[Collected data]:
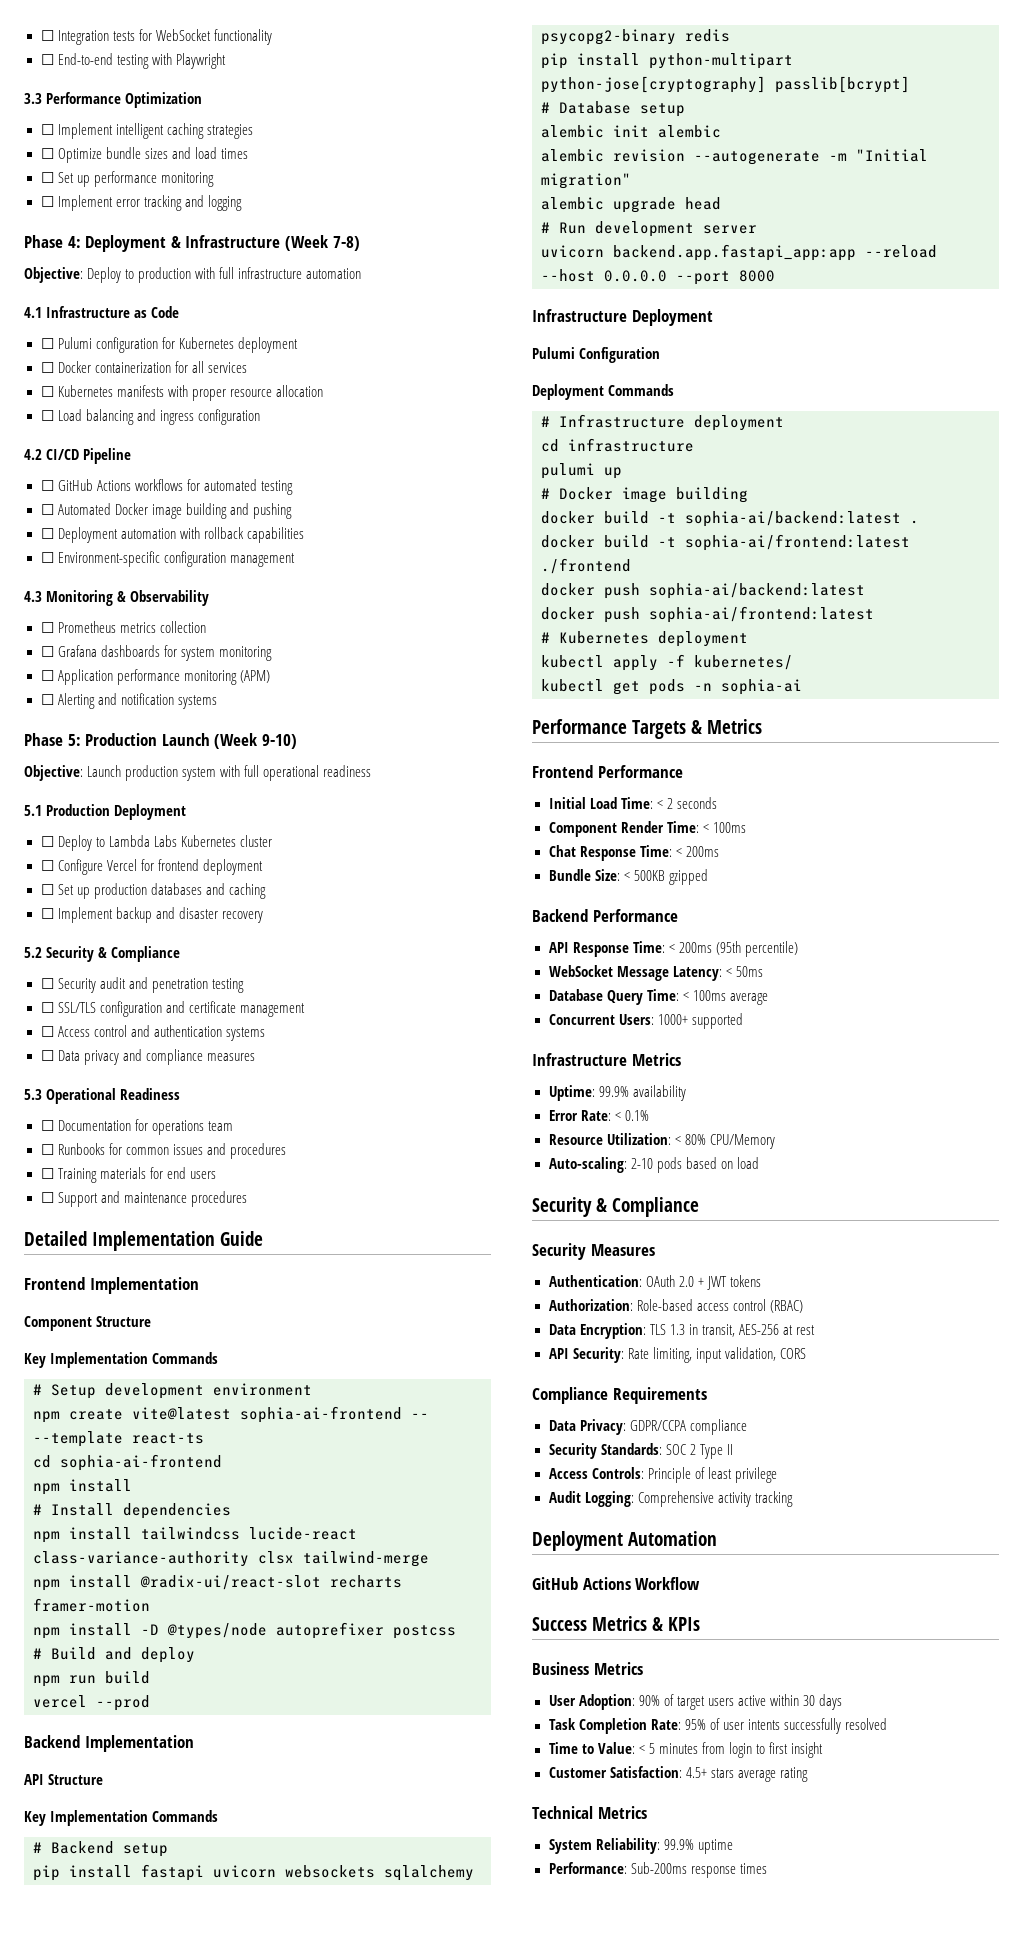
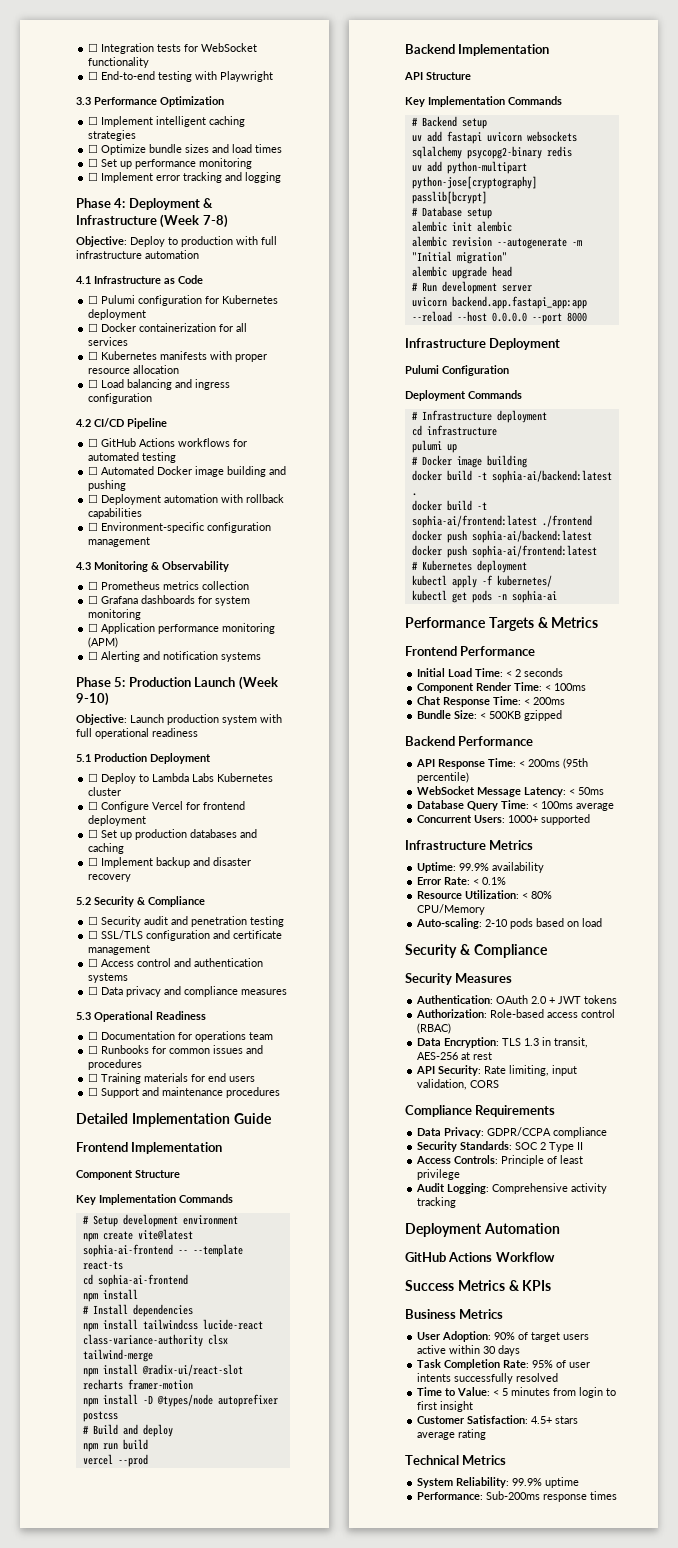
- pip install fastapi uvicorn websockets sqlalchemy psycopg2-binary redis
+ uv add fastapi uvicorn websockets sqlalchemy psycopg2-binary redis
- pip install python-multipart python-jose[cryptography] passlib[bcrypt]
+ uv add python-multipart python-jose[cryptography] passlib[bcrypt]

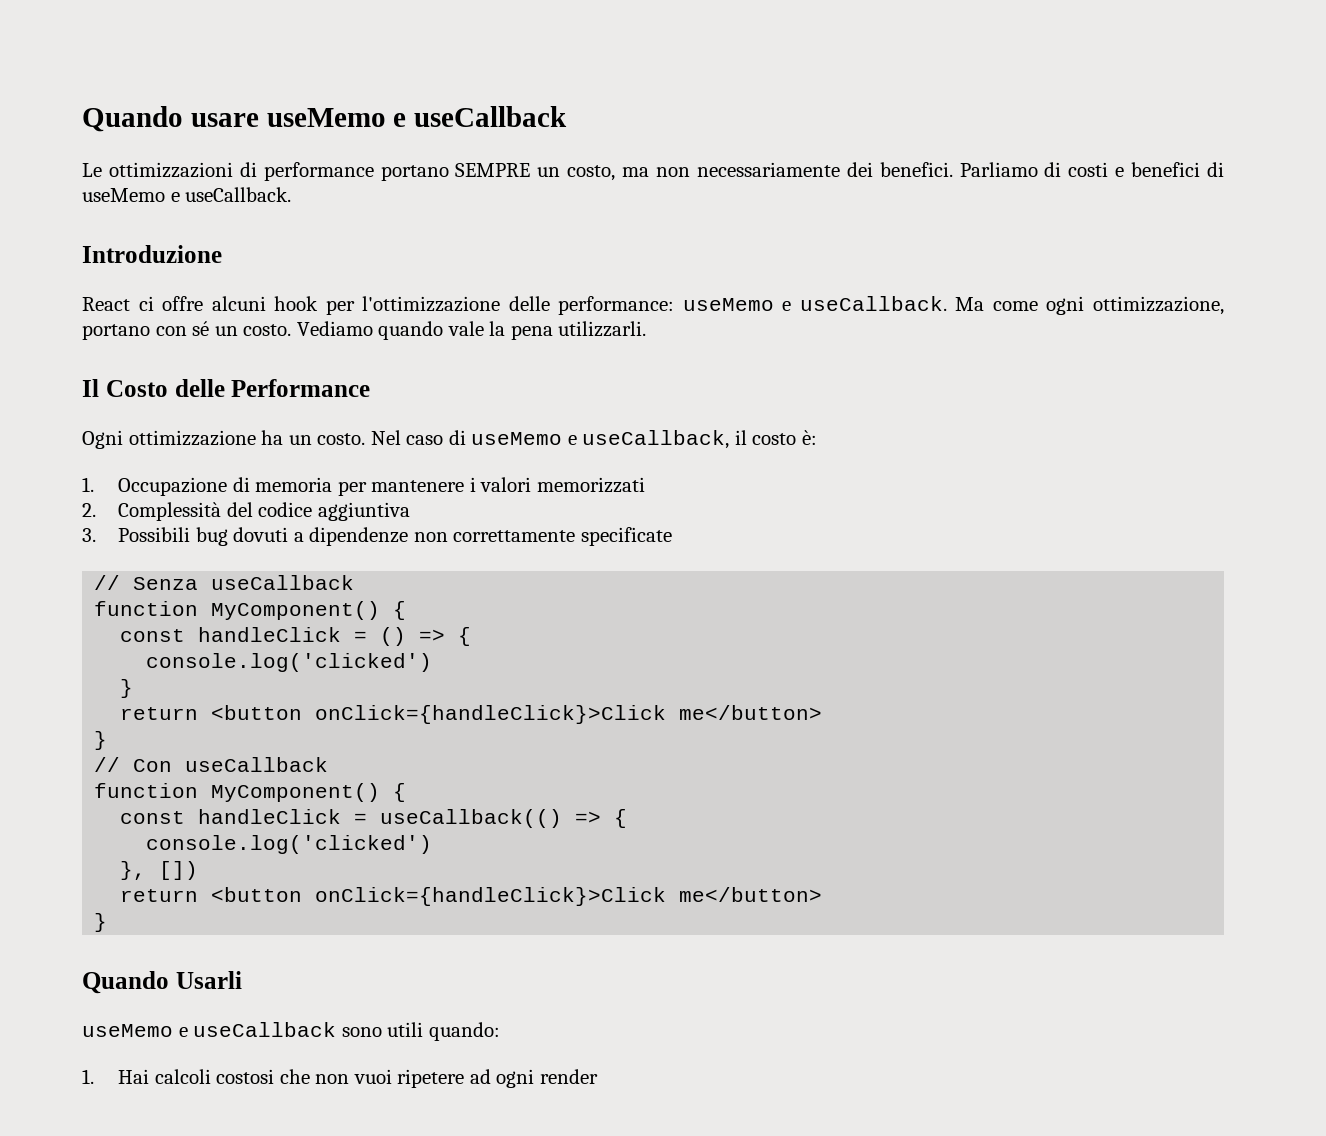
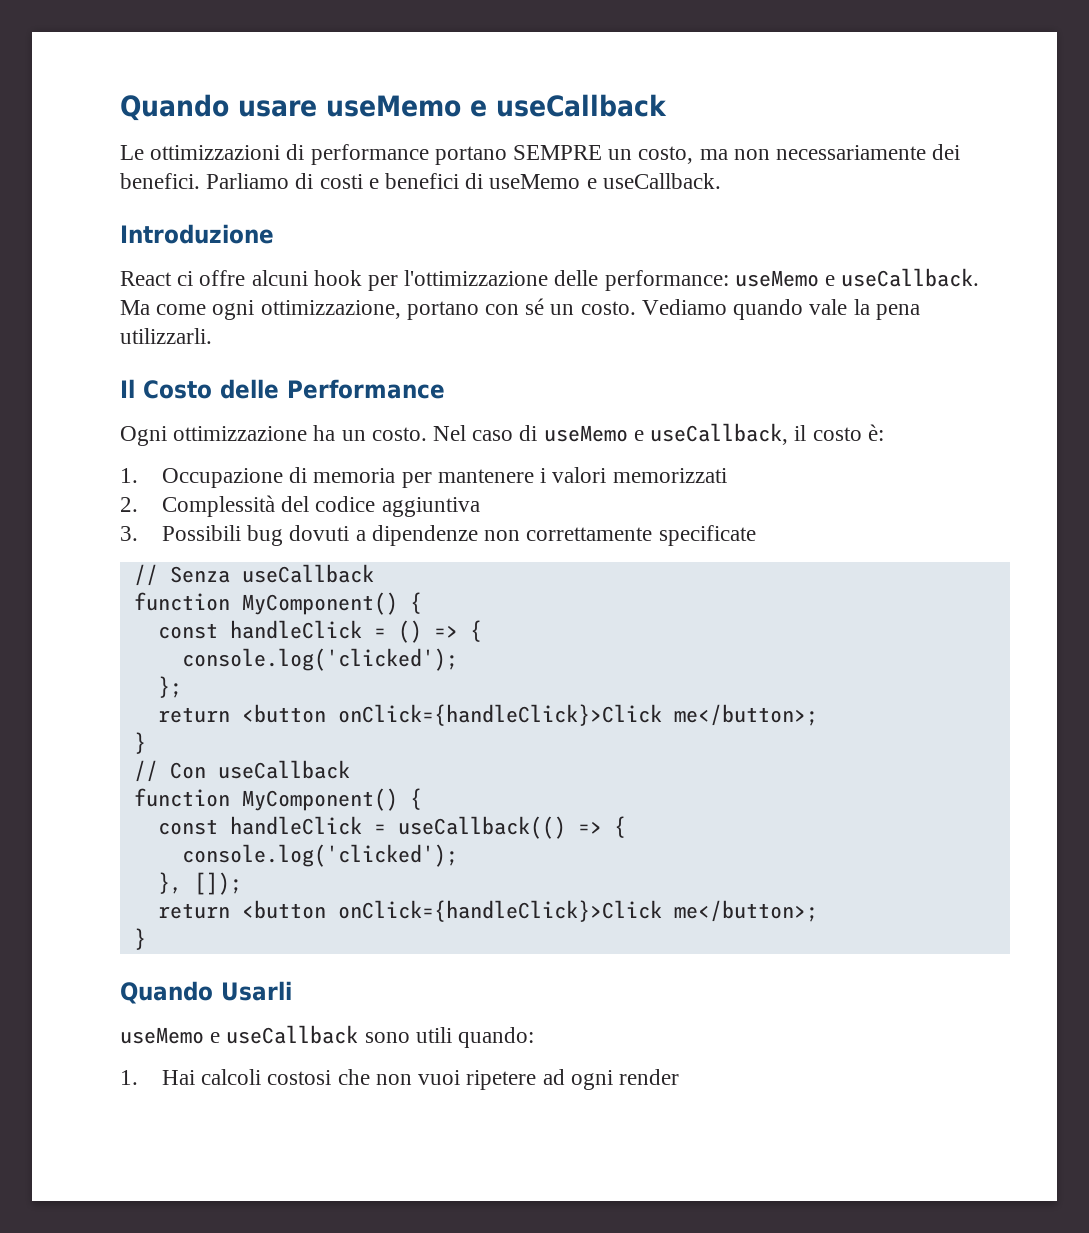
  const handleClick = () => {
- console.log('clicked')
- }
- return <button onClick={handleClick}>Click me</button>
+ console.log('clicked');
+ };
+ return <button onClick={handleClick}>Click me</button>;
  const handleClick = useCallback(() => {
- console.log('clicked')
+ console.log('clicked');
- }, [])
- return <button onClick={handleClick}>Click me</button>
+ }, []);
+ return <button onClick={handleClick}>Click me</button>;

[What you will do]: Please retype every record shown above, exactly as written, but without pictures.

[The completed task]:
- pip install fastapi uvicorn websockets sqlalchemy psycopg2-binary redis
+ uv add fastapi uvicorn websockets sqlalchemy psycopg2-binary redis
- pip install python-multipart python-jose[cryptography] passlib[bcrypt]
+ uv add python-multipart python-jose[cryptography] passlib[bcrypt]

  const handleClick = () => {
- console.log('clicked')
- }
- return <button onClick={handleClick}>Click me</button>
+ console.log('clicked');
+ };
+ return <button onClick={handleClick}>Click me</button>;
  const handleClick = useCallback(() => {
- console.log('clicked')
+ console.log('clicked');
- }, [])
- return <button onClick={handleClick}>Click me</button>
+ }, []);
+ return <button onClick={handleClick}>Click me</button>;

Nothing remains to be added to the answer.